The question that I'm asked on what seems like a daily basis. The answer to this question is not a one-liner, and as most people are asking out of polite curiosity, I usually just opt for something short and sweet like “I wanted to learn Spanish”. This was obviously true to some extent; however if this had been my only reason, Chile would have been the last place in the Spanish-speaking world I would have come to, as most Chileans speak Spanish in the same way as a person from some remote corner of Ireland might speak English, a form of the language laced with colloquialisms and slang that even native speakers would struggle to understand.
The adventures that brought me here began with my TEFL Heaven course in Cusco, Peru. Having studied English Language at uni, I had known for some time that I wanted to teach abroad, and so I chose to go to the part of the world that I knew least about, South America. I booked onto the 150 hour TEFL course a couple months before I left England, but made no plans beyond those four weeks. Though the course was challenging, it was an enormously enjoyable experience and my time, split between studying, socialising and exploring the amazing surroundings, flew by. With no time-limit on my trip, when the course ended I decided not to immediately throw myself into finding paid work as an English Teacher, instead I spent a couple months travelling in Peru. In March I found myself in the North of Peru during the worst floods they had experienced in 18 years. Cut off from the rest of the country by damaged roads, I swiftly booked a flight to the capital, Lima, and then on to Santiago de Chile (after some rather exciting Lara Croft-esque manoeuvres to evacuate our flooded accommodation!).
Arriving in Chile with such short notice, I hadn't had time to research jobs, visas or even regions of the country in which I might like to live. I have never seen myself as a 'big-city girl', so within days I took a bus to Valparaiso, a smaller city, just an hour and a half from the capital. 'Valpo' as it is most commonly referred to, is a vibrant and colourful city, plastered in street art with musicians and artisans lining the windy streets. I booked into a hostel where I bumped into Jennifer, a girl from my TEFL course! She had also spent the months since the course travelling and was passing her last week in Valpo before heading back to the US. It was such a happy coincidence and following a crazy couple of weeks it was a relief to see a familiar, friendly face.

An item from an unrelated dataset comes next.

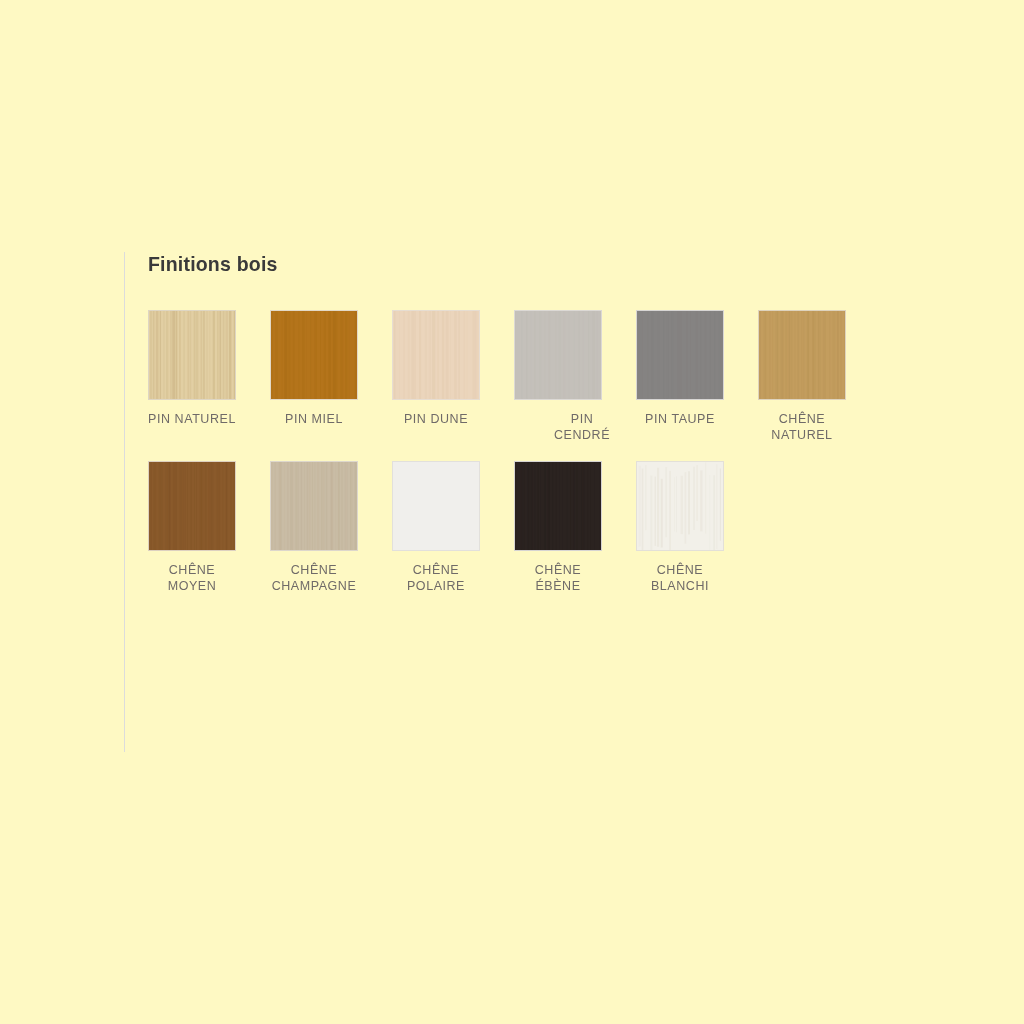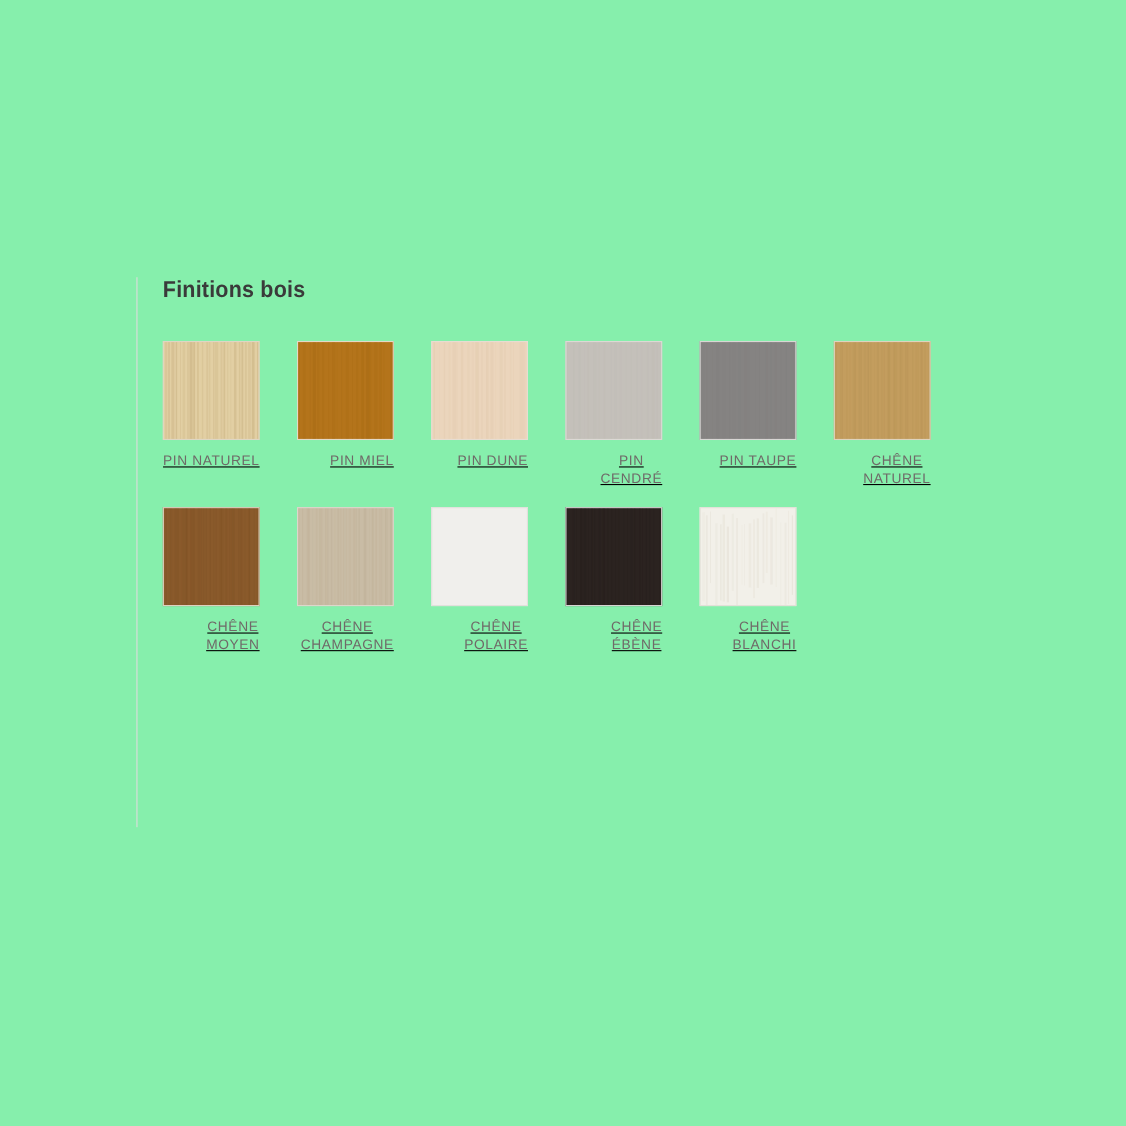"Finitions bois" #page { background: #86efac -> #fef9c3 }
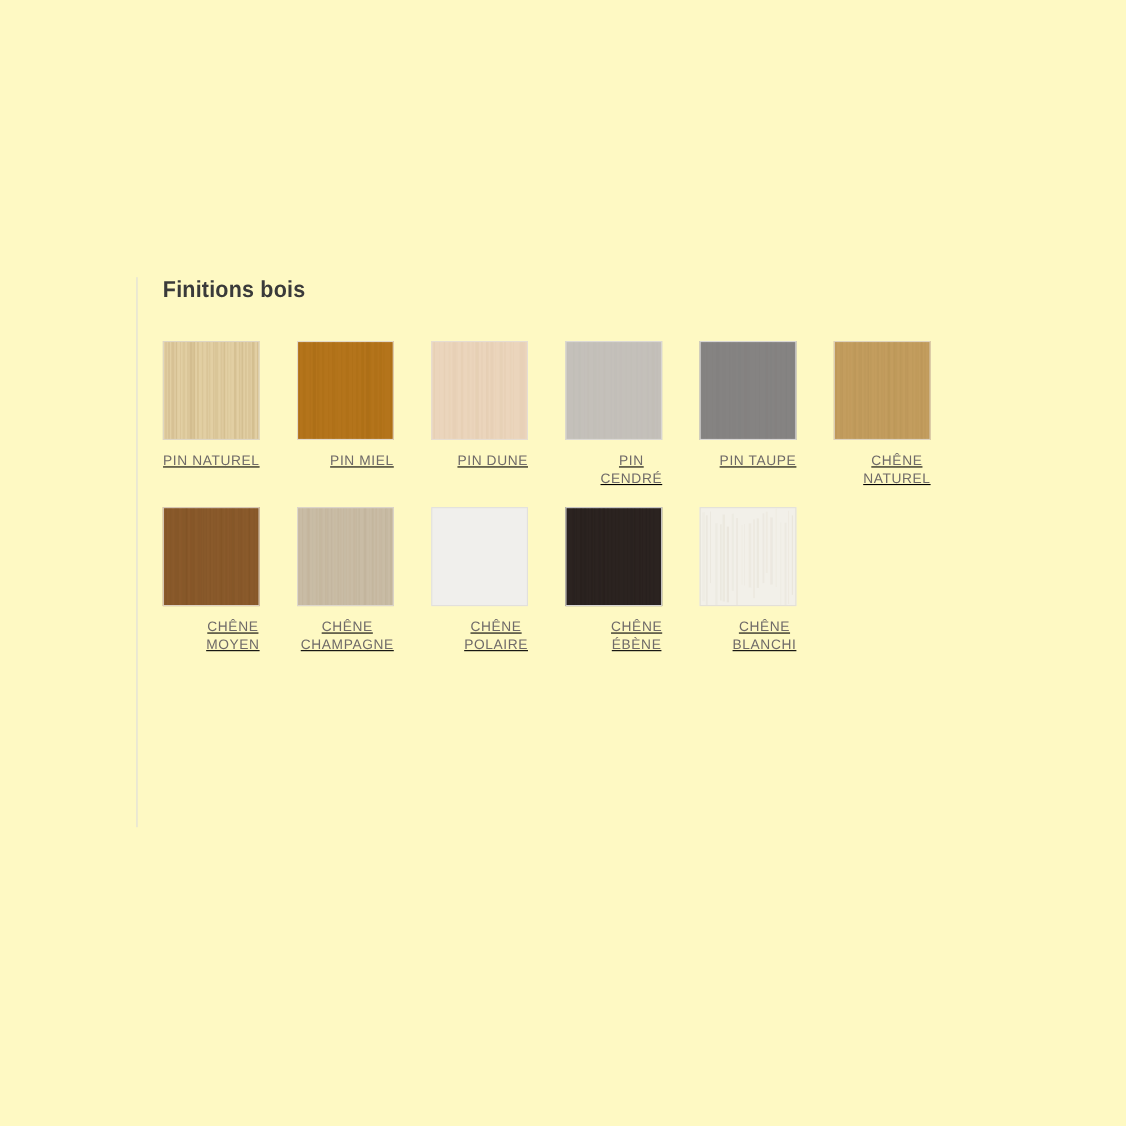"PIN NATUREL" .swatch-cell { align-items: flex-end -> center; text-decoration: underline -> none }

However, when the time came to say goodbye, reality kicked in, and I realised that having spent most of my money on the flight down, I was not going to be able to sustain a backpacker lifestyle for much longer. The owner of the hostel took pity on me, and although they didn't need help in the hostel, she offered me to stay in her fairy tale treehouse in her own garden in return for watering the plants. This allowed me time to do the necessary research (that I probably should have done before arriving penniless, jobless and friendless to a strange country) to find some work.
With the knowledge my TEFL course had equipped me with, I created an appropriate CV and emailed it to my TEFL trainer in Cusco to check over. It was reassuring to have the ongoing support of the TEFL team, and Claudia replied promptly with a few edits and some suggestions of where to start my job hunt. After several hours of trawling through Craigslist postings, institute websites, and sending out a good number of emails, I found myself with an interview with a reputable company in Santiago. I made the journey back to the capital city for the interview. This was worthwhile as it gave me a chance to get a feel for the institute and speak to other teachers about the experience of living and working in Santiago, which on the whole, they felt was a positive one. I was offered a part time contract with the company and made the move to Santiaguito within a couple weeks!
And so, six months on, here I am, living rent-free in Santiago with my eccentric Spanish student so that she can practice her English at home. Teaching adults in their offices across the city in the mornings and children in their homes in the afternoons, no two days are the same. I'm a big city convert and know the metro and bus routes better than most locals. The thought of arriving in South America without any plans was terrifying, and most of my friends and family thought I was crazy, but I really wouldn't have chosen to do it any other way. The surprises, the generosity of strangers, and the spontaneity it has allowed me have been the highlights of my adventure and I have strict plans to continue travelling without plans. It's not for everyone but if you're brave enough, give it a go and, you never know where you'll end up!